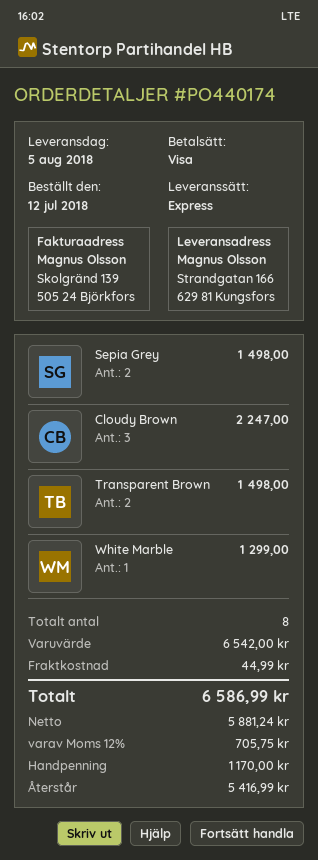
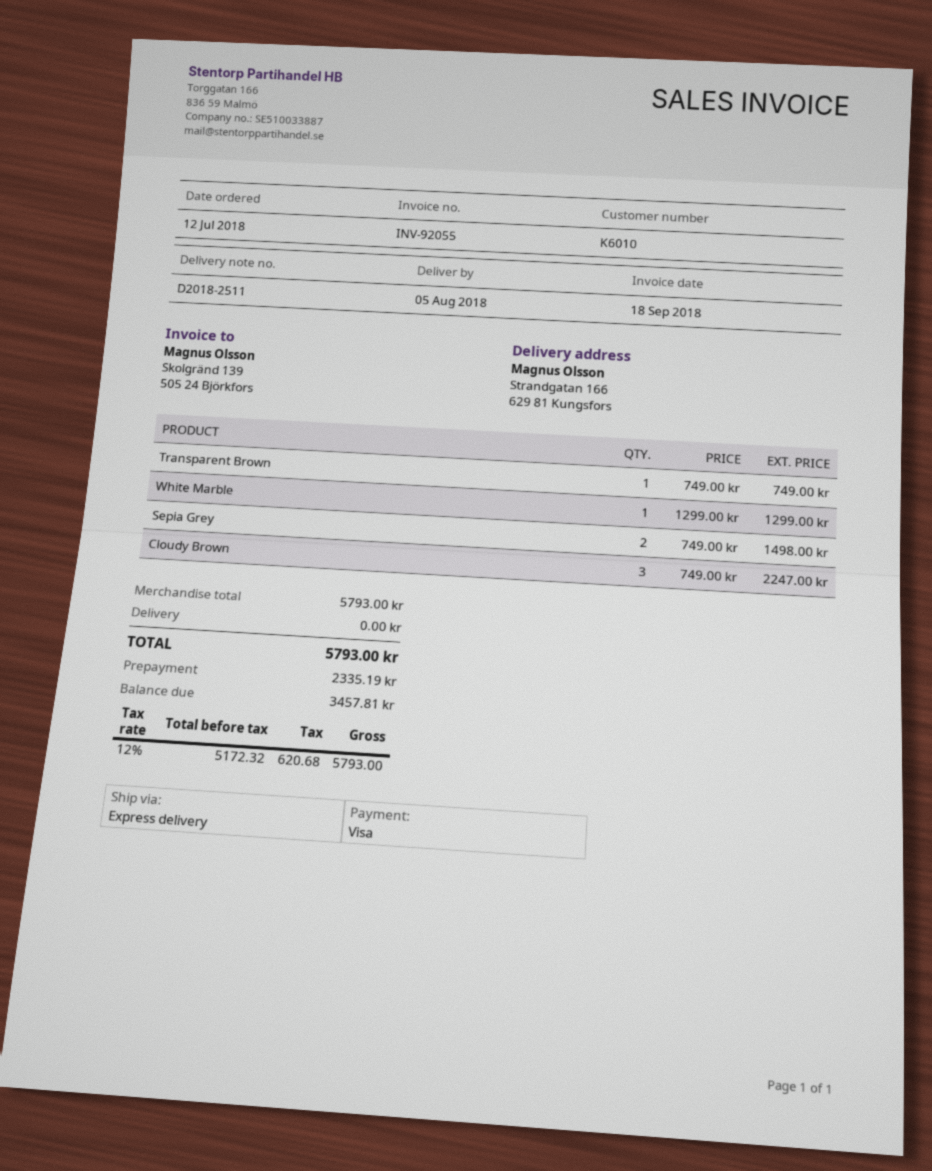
Transparent Brown: 2 for 1498.00 -> 1 for 749.00
subtotal: 6542.00 -> 5793.00
shipping: 44.99 -> 0.00
net: 5881.24 -> 5172.32
tax: 12% = 705.75 -> 12% = 620.68
total: 6586.99 -> 5793.00
deposit: 1170.00 -> 2335.19
balance: 5416.99 -> 3457.81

- Your instructions -
Pictures are to be left out; all other data must be returned exactly.

- Final answer -
Transparent Brown: 2 for 1498.00 -> 1 for 749.00
subtotal: 6542.00 -> 5793.00
shipping: 44.99 -> 0.00
net: 5881.24 -> 5172.32
tax: 12% = 705.75 -> 12% = 620.68
total: 6586.99 -> 5793.00
deposit: 1170.00 -> 2335.19
balance: 5416.99 -> 3457.81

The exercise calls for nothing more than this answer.